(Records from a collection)
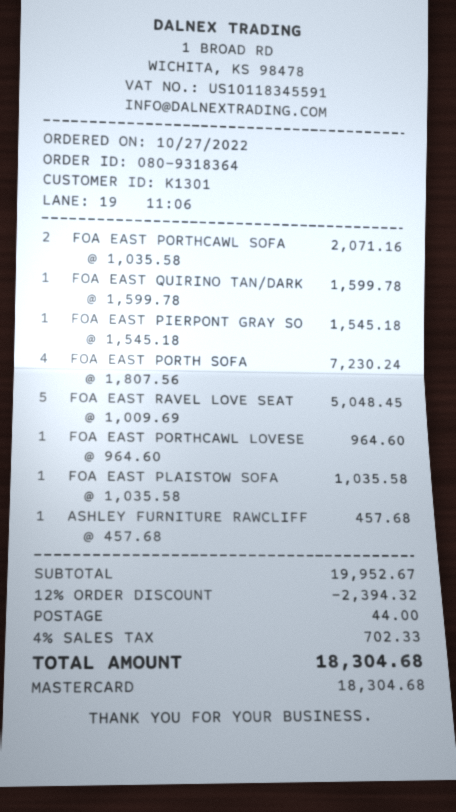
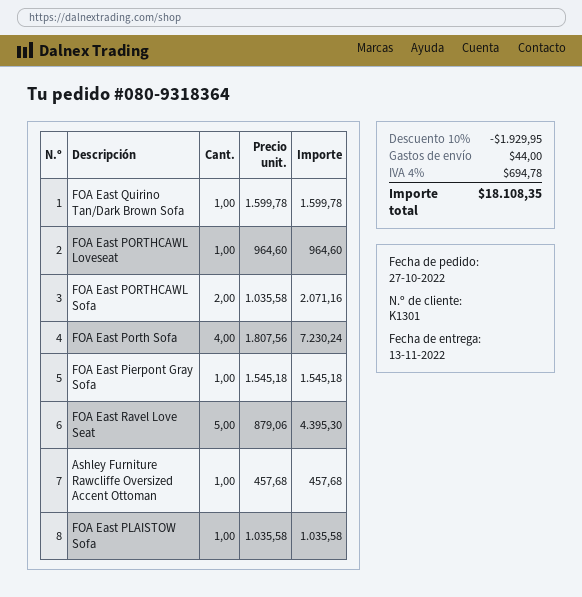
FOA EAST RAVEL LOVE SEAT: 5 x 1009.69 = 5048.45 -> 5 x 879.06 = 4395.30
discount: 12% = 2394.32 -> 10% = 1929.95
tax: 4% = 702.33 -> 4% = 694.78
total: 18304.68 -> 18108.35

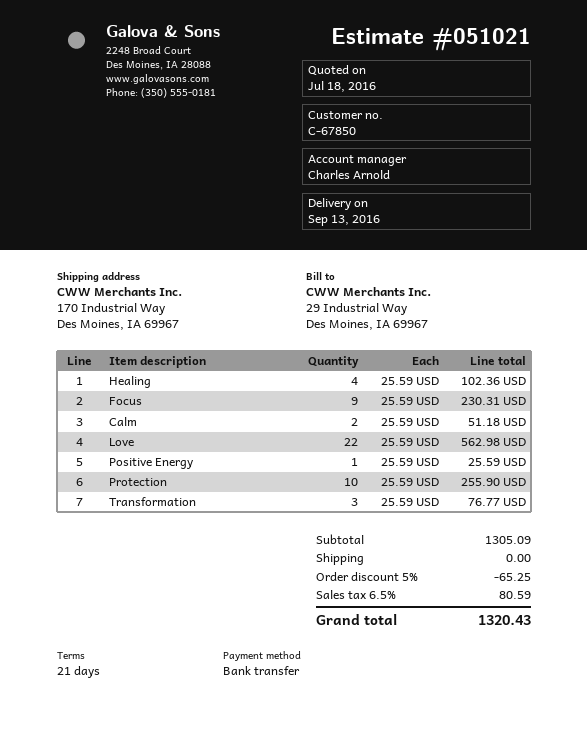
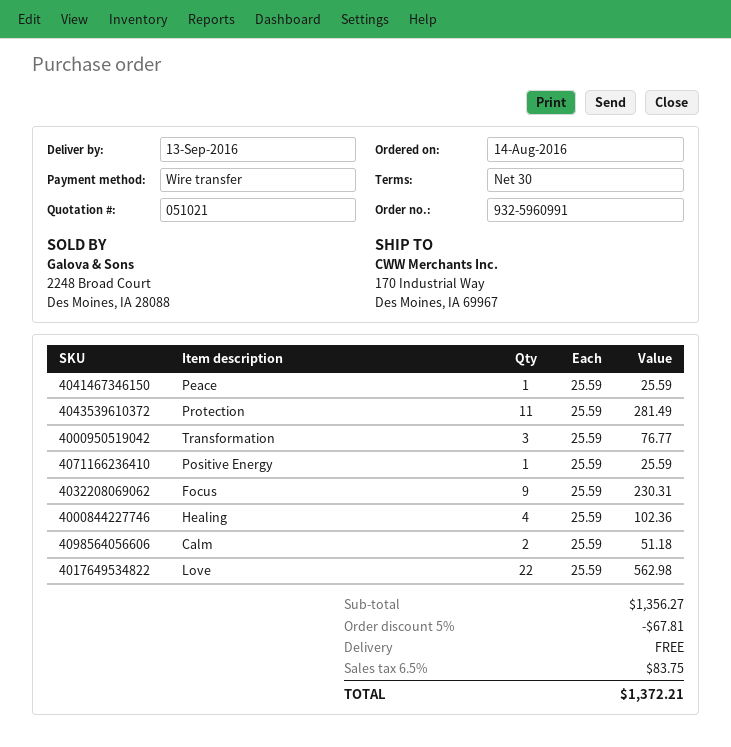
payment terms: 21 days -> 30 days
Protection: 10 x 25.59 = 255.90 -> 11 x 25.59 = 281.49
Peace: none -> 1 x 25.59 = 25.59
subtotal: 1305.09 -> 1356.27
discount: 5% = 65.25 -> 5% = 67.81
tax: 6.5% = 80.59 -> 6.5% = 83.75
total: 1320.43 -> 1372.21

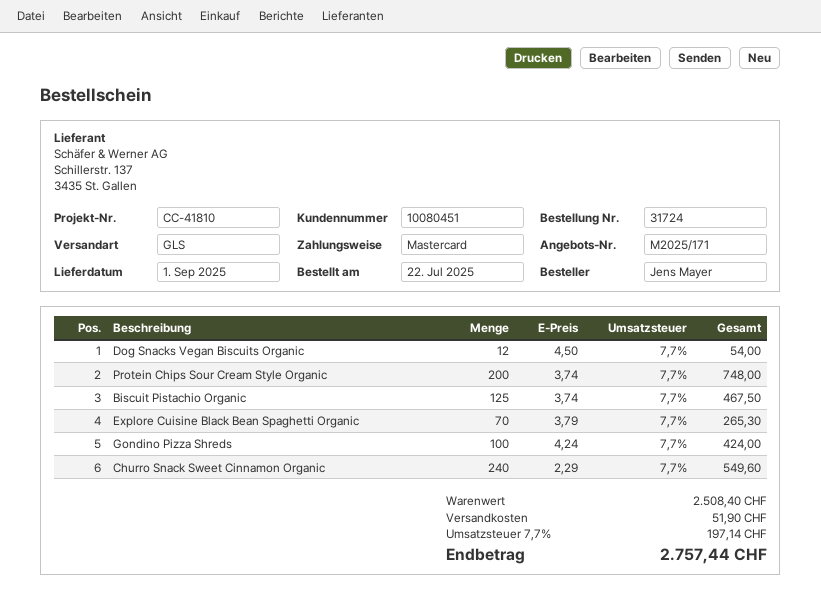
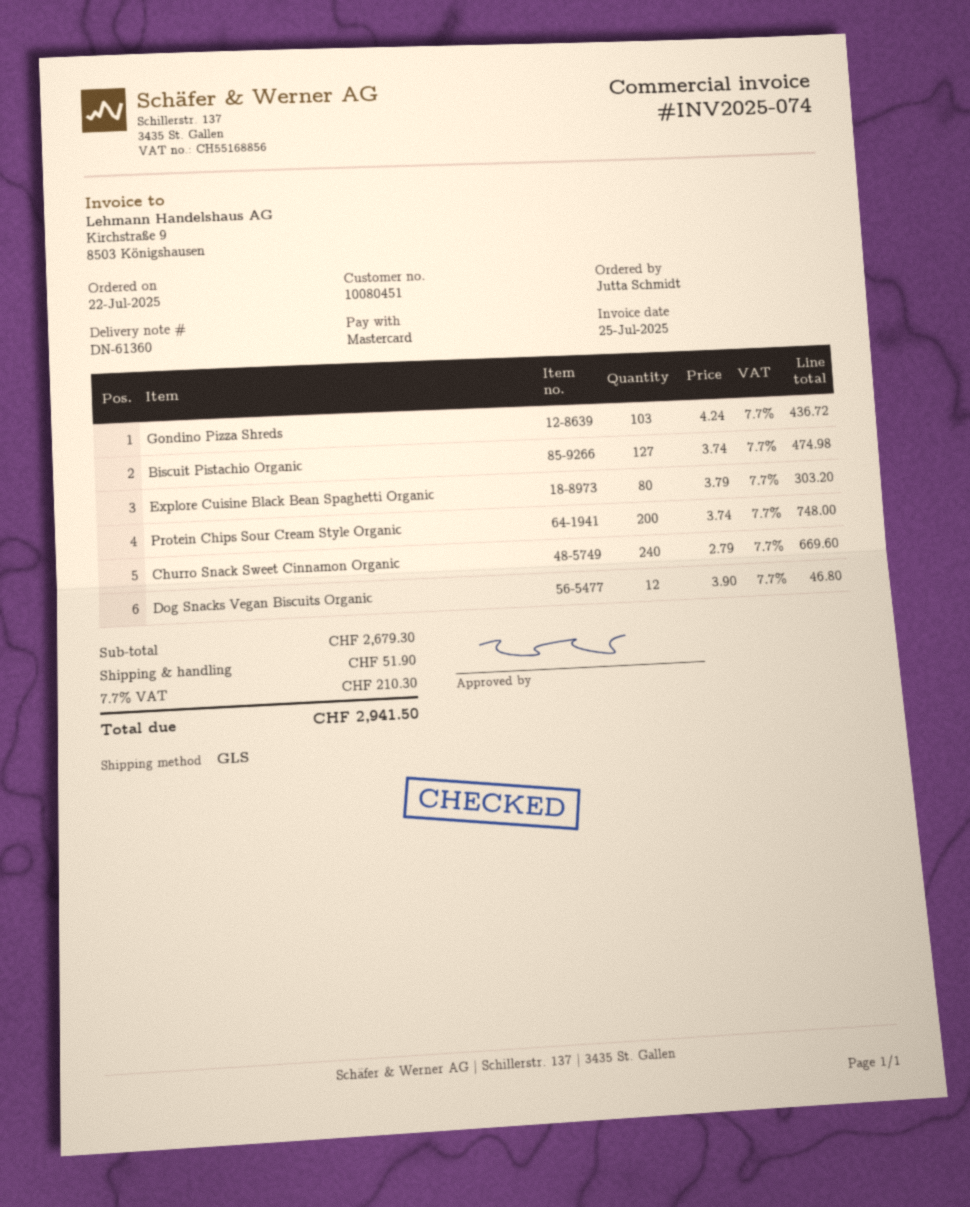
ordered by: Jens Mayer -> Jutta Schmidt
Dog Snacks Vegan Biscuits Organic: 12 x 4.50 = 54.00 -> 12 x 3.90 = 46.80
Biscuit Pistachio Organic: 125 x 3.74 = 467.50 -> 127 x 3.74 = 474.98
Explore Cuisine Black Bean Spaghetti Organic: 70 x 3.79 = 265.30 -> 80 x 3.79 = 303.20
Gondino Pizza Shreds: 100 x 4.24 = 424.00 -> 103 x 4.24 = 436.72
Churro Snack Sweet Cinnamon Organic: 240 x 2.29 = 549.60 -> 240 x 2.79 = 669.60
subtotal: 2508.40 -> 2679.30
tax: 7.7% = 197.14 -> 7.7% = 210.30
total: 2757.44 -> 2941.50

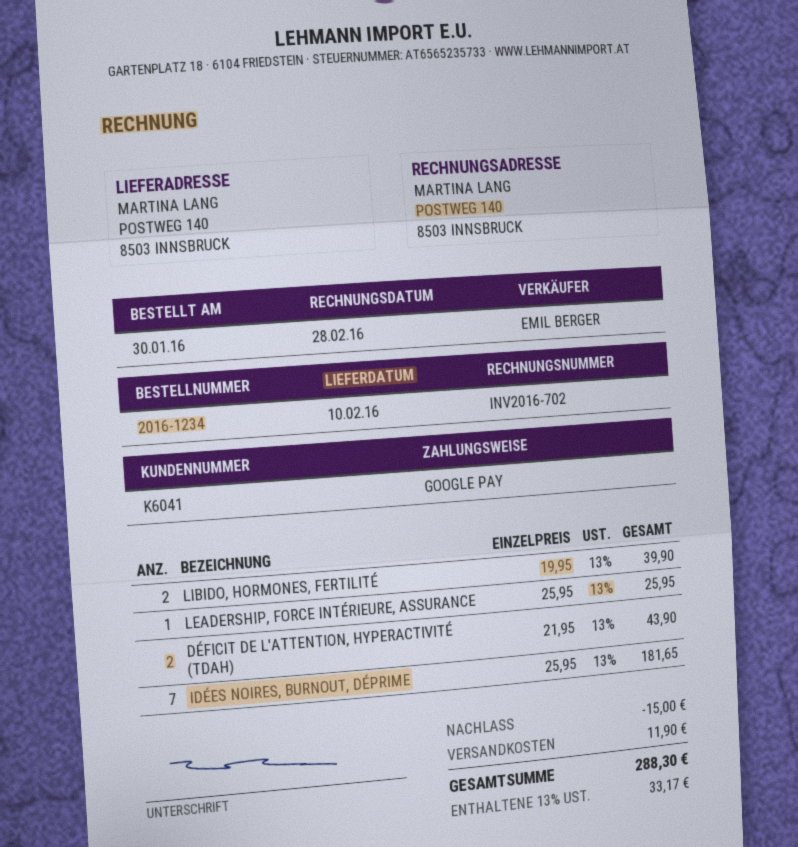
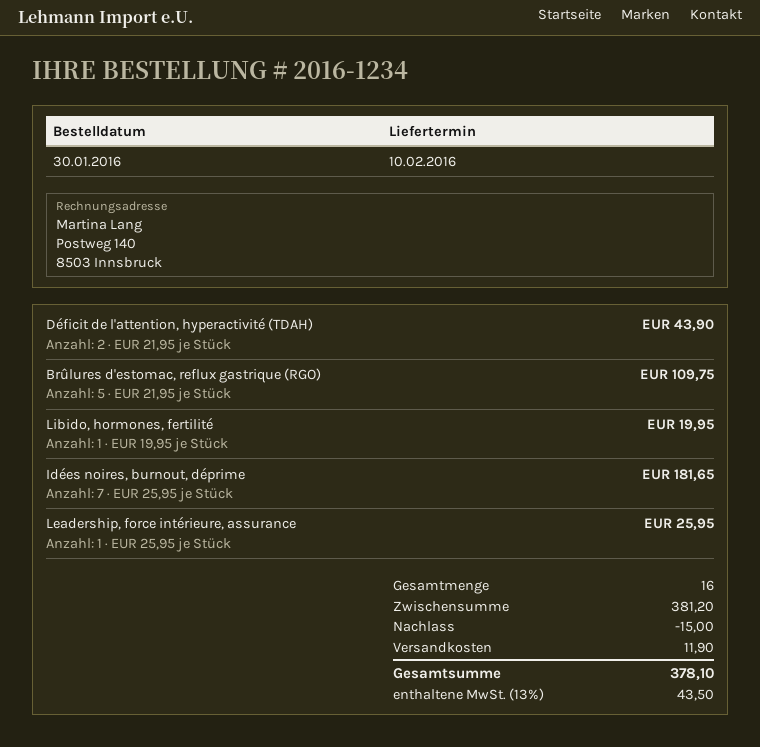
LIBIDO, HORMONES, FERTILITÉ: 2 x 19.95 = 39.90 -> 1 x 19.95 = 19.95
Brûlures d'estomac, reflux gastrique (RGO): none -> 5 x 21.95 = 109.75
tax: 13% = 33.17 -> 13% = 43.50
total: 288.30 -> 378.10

Problem details:
Using the records above, copy exactly and only the lines from the line with "payment terms: 21 days -> 30 days" through the end, both included; leave every picture out.

Response to this exercise:
payment terms: 21 days -> 30 days
Protection: 10 x 25.59 = 255.90 -> 11 x 25.59 = 281.49
Peace: none -> 1 x 25.59 = 25.59
subtotal: 1305.09 -> 1356.27
discount: 5% = 65.25 -> 5% = 67.81
tax: 6.5% = 80.59 -> 6.5% = 83.75
total: 1320.43 -> 1372.21

ordered by: Jens Mayer -> Jutta Schmidt
Dog Snacks Vegan Biscuits Organic: 12 x 4.50 = 54.00 -> 12 x 3.90 = 46.80
Biscuit Pistachio Organic: 125 x 3.74 = 467.50 -> 127 x 3.74 = 474.98
Explore Cuisine Black Bean Spaghetti Organic: 70 x 3.79 = 265.30 -> 80 x 3.79 = 303.20
Gondino Pizza Shreds: 100 x 4.24 = 424.00 -> 103 x 4.24 = 436.72
Churro Snack Sweet Cinnamon Organic: 240 x 2.29 = 549.60 -> 240 x 2.79 = 669.60
subtotal: 2508.40 -> 2679.30
tax: 7.7% = 197.14 -> 7.7% = 210.30
total: 2757.44 -> 2941.50

LIBIDO, HORMONES, FERTILITÉ: 2 x 19.95 = 39.90 -> 1 x 19.95 = 19.95
Brûlures d'estomac, reflux gastrique (RGO): none -> 5 x 21.95 = 109.75
tax: 13% = 33.17 -> 13% = 43.50
total: 288.30 -> 378.10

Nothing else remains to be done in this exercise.